Afghans accuse Pakistan of supporting Taliban
Mojaddadi accuses Pakistan of supporting Taliban
KABUL: The head of Afghanistan’s reconciliation commission accused forces in Pakistan Sunday of propping up a deadly insurgency being waged in the name of loyalists of the Taliban government ousted four years ago.
The neighbouring country helped to create the fundamentalist Taliban in the early 1990s and elements in it were still providing militants with weapons to “destroy us”, Sebghatullah Mojaddadi told reporters. He was responding to a question about his reference at a national reconciliation conference Saturday to “foreign hands” he said were employing and equipping people to carry out attacks in Afghanistan.
“We have not seen any direct military interferences except from our Pakistani brothers,” said Mojaddadi, who briefly served as president in 1992. “I don’t know why they have not stopped their inhumane interference in Afghanistan so far,” he said.
While President Pervez Musharraf might not be directly involved in supporting the militants, other groups such as the country’s Inter Services Intelligence (ISI) agency and religious schools were, he said.
“Pakistan or its ISI have given them (militants) plans to implement in Afghanistan, have provided them with weapons and facilities and warned them if they do not do it they will be handed over to Americans as Al Qaeda,” he said.
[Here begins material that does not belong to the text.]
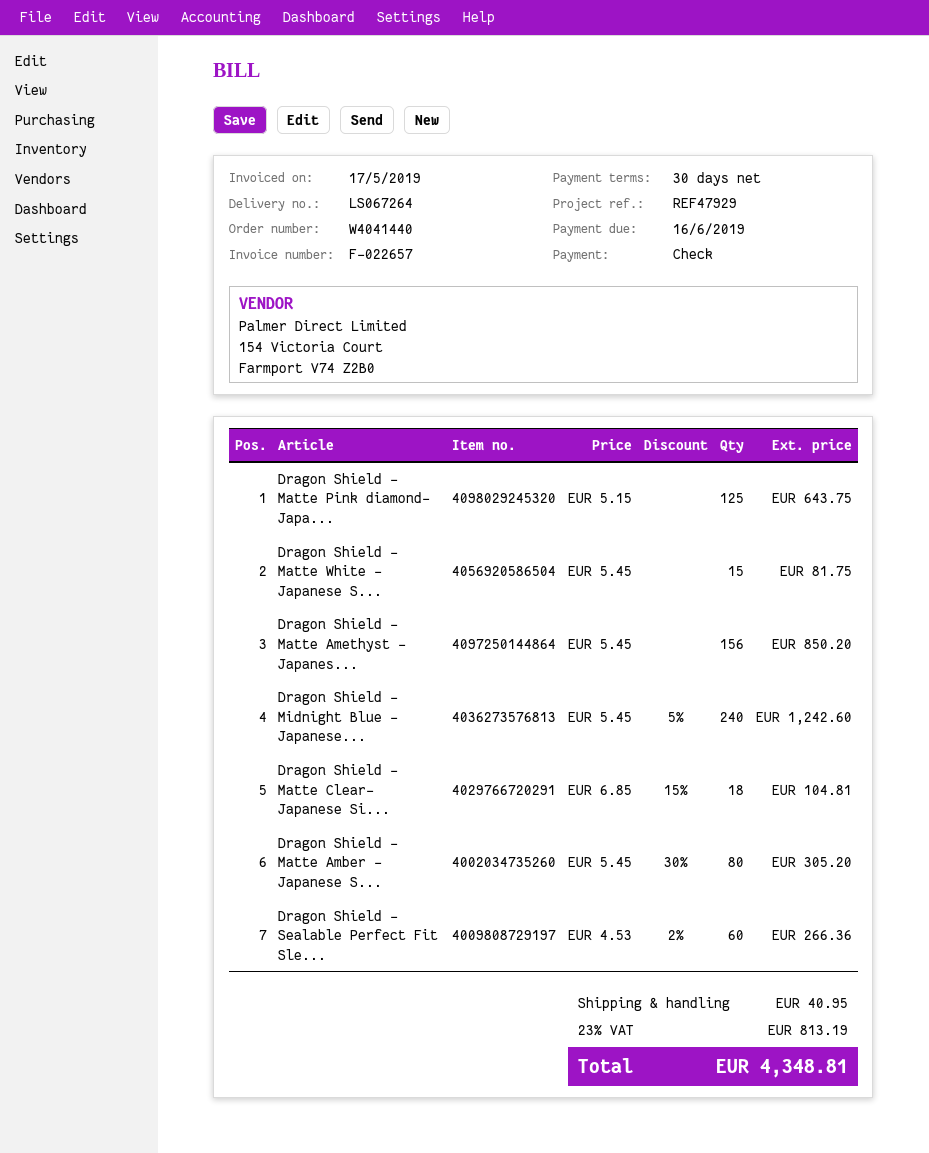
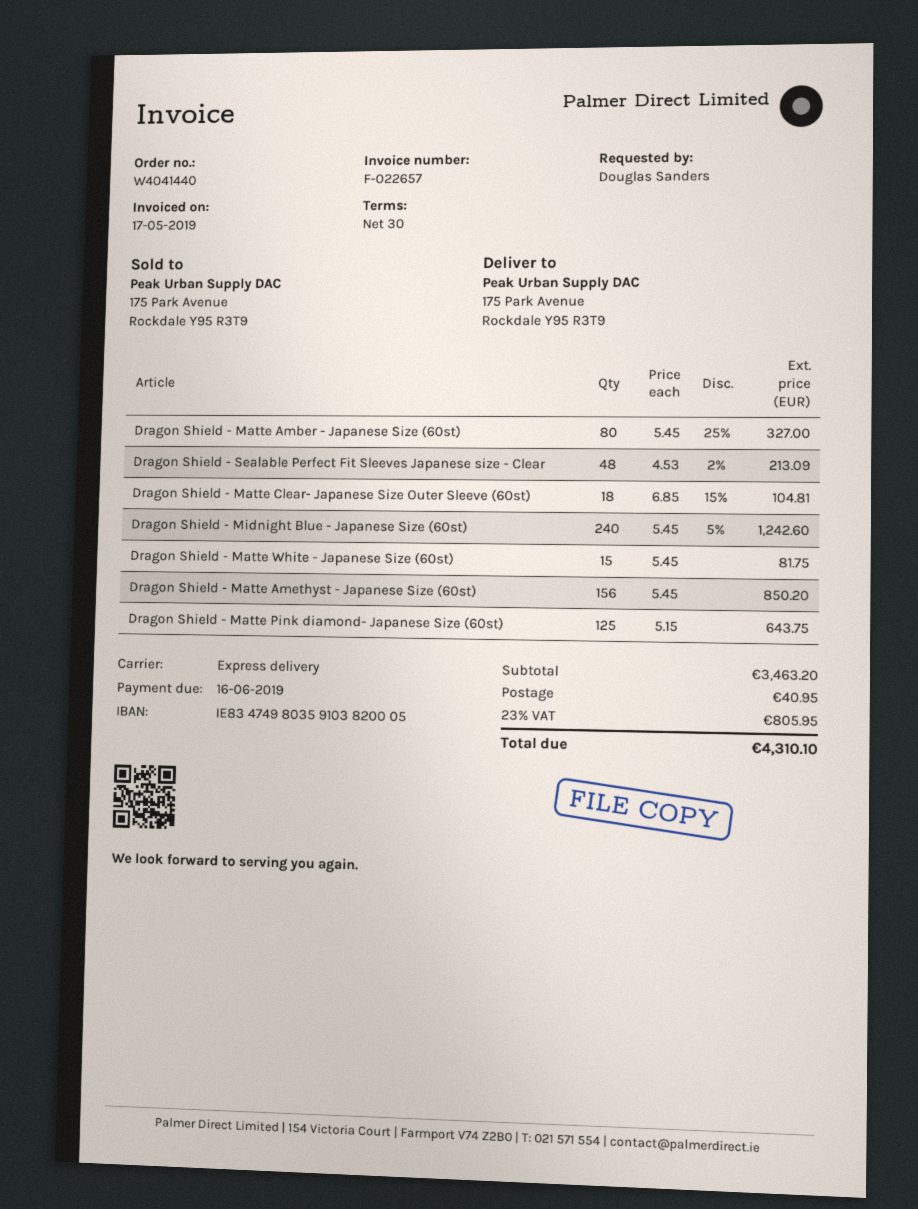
Dragon Shield - Matte Amber - Japanese S...: 80 x 5.45 - 30% = 305.20 -> 80 x 5.45 - 25% = 327.00
Dragon Shield - Sealable Perfect Fit Sle...: 60 x 4.53 - 2% = 266.36 -> 48 x 4.53 - 2% = 213.09
tax: 23% = 813.19 -> 23% = 805.95
total: 4348.81 -> 4310.10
Pakistan was one of only three countries which officially recognised the Taliban’s ultra-Islamic regime but it turned its back on the hardliners after they were ousted in a US-led invasion in late 2001 for not handing over Al Qaeda leader Osama Bin Laden for the September 11 attacks.
Al Qaeda claimed responsibility for the September 11 attacks, which killed about 3,000 people.
Islamabad is now a key ally in Washington’s “war on terror” which includes a force of nearly 20,000 US-led troops hunting down Al Qaeda and Taliban fighters in Afghanistan.
Some of the militants also fled across the border into Pakistan and Pakistan’s military has rounded up scores of them. But Mojaddadi said most of those arrested were Pakistanis and not Afghans.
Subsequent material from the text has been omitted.